* _Information given_
===
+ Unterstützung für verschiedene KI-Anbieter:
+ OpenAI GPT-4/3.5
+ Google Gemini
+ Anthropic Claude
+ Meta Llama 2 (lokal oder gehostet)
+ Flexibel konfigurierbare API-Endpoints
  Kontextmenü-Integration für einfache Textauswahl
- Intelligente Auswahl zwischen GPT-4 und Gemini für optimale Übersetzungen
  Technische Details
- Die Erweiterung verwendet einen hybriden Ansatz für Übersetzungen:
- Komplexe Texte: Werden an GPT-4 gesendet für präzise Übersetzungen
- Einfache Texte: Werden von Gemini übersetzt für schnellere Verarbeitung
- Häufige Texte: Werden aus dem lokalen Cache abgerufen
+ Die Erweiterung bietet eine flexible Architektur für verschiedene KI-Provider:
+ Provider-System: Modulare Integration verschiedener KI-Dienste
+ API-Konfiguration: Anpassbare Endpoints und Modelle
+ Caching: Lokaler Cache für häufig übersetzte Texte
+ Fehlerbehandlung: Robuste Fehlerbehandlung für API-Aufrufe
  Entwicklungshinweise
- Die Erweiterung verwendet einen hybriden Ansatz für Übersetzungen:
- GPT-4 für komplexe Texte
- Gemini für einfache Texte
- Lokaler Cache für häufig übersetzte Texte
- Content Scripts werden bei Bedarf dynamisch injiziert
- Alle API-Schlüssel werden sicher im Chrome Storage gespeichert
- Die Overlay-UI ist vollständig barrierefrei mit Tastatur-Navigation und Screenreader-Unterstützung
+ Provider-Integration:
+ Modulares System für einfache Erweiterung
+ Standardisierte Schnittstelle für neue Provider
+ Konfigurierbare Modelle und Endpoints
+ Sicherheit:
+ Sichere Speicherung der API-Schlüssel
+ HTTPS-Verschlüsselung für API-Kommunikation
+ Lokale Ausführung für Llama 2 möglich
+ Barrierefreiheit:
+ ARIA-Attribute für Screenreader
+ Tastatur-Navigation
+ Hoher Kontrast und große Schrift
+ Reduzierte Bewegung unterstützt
===
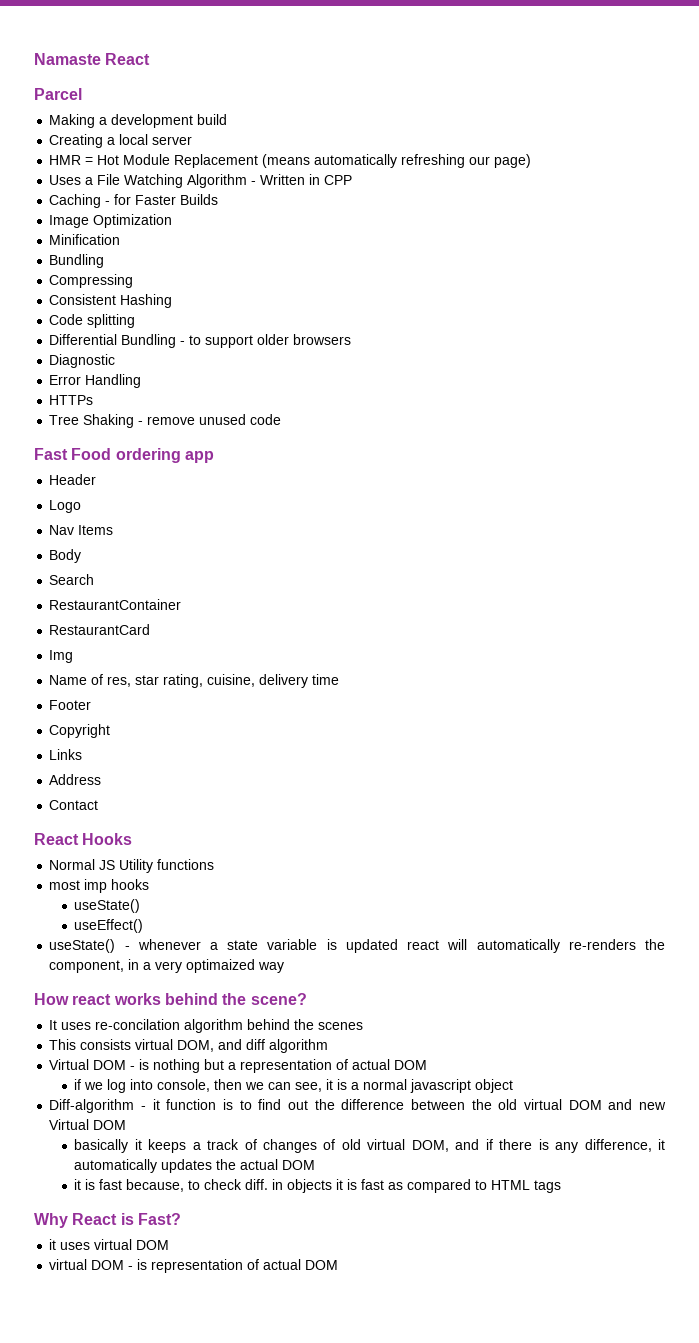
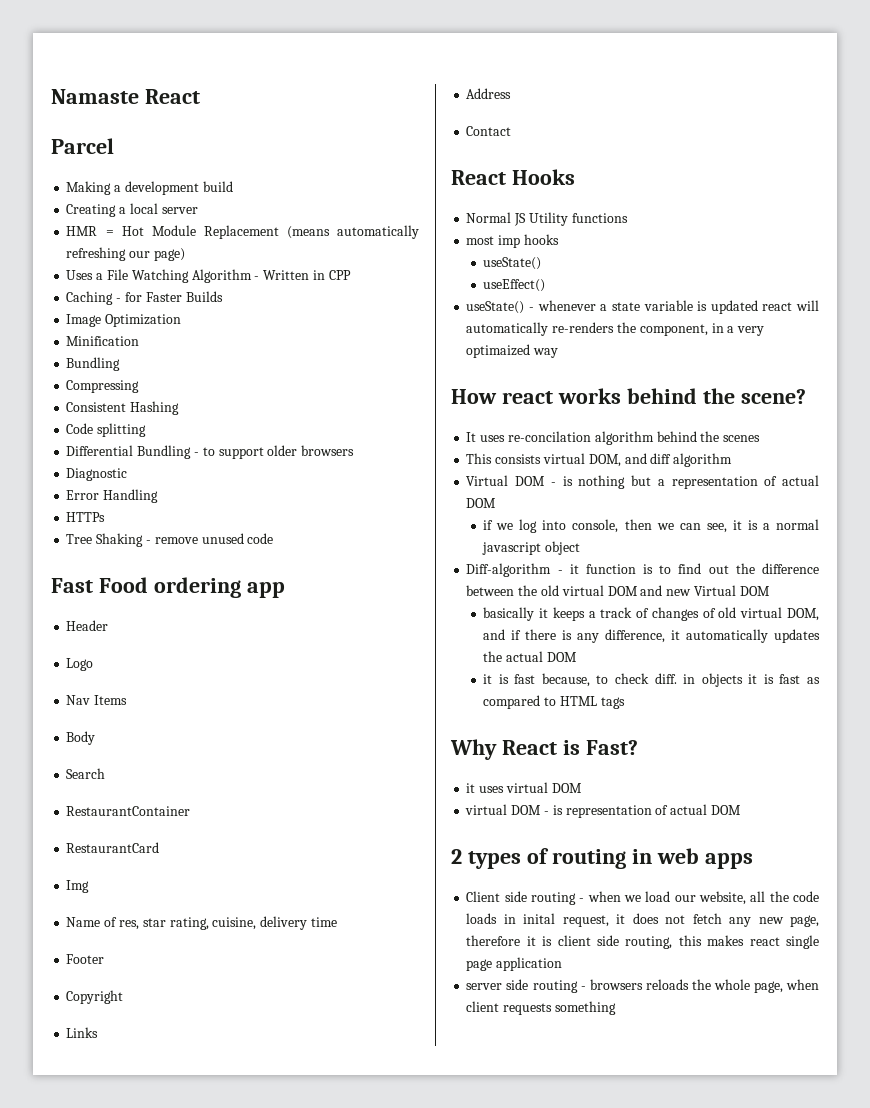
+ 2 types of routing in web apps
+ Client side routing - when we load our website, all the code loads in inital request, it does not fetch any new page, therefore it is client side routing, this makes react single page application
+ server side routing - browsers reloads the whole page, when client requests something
===
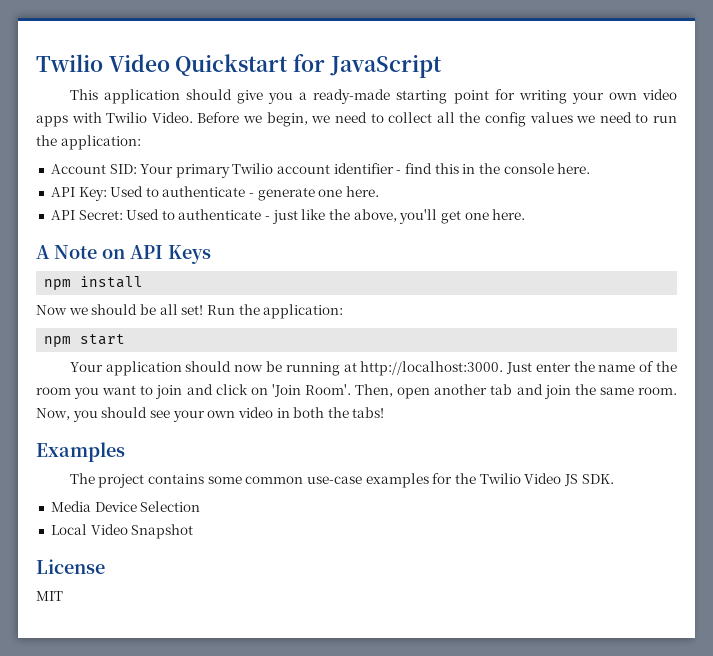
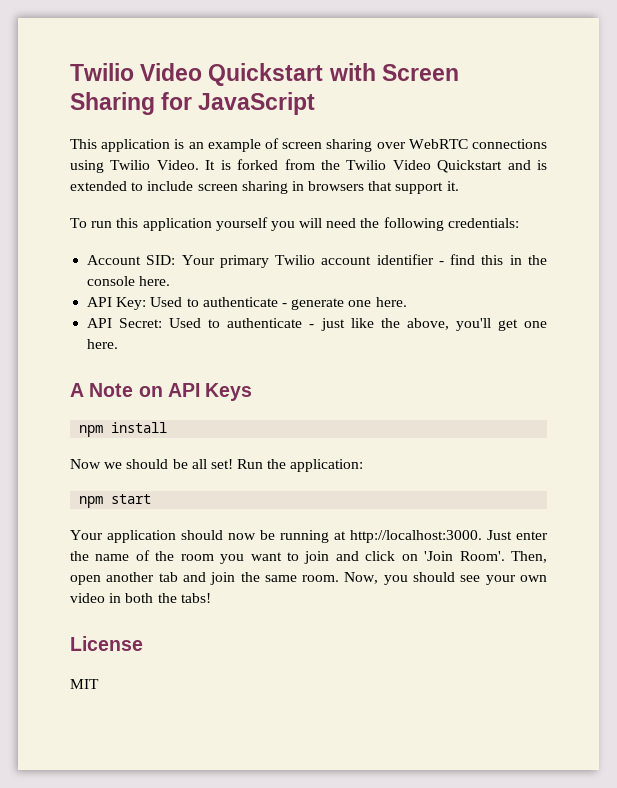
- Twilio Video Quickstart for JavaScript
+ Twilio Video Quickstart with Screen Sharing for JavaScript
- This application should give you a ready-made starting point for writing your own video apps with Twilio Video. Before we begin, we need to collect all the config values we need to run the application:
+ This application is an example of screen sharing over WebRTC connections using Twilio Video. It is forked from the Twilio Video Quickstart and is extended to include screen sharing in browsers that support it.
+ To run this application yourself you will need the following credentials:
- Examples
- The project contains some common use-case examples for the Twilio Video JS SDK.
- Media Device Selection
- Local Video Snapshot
===
* _About this exercise_
The lines above from the one with "Llama 2 möglich" through the one with "Reduzierte Bewegung unterstützt" are to be duplicated exactly, ends included, with nothing added.

* _Answer below_
+ Lokale Ausführung für Llama 2 möglich
+ Barrierefreiheit:
+ ARIA-Attribute für Screenreader
+ Tastatur-Navigation
+ Hoher Kontrast und große Schrift
+ Reduzierte Bewegung unterstützt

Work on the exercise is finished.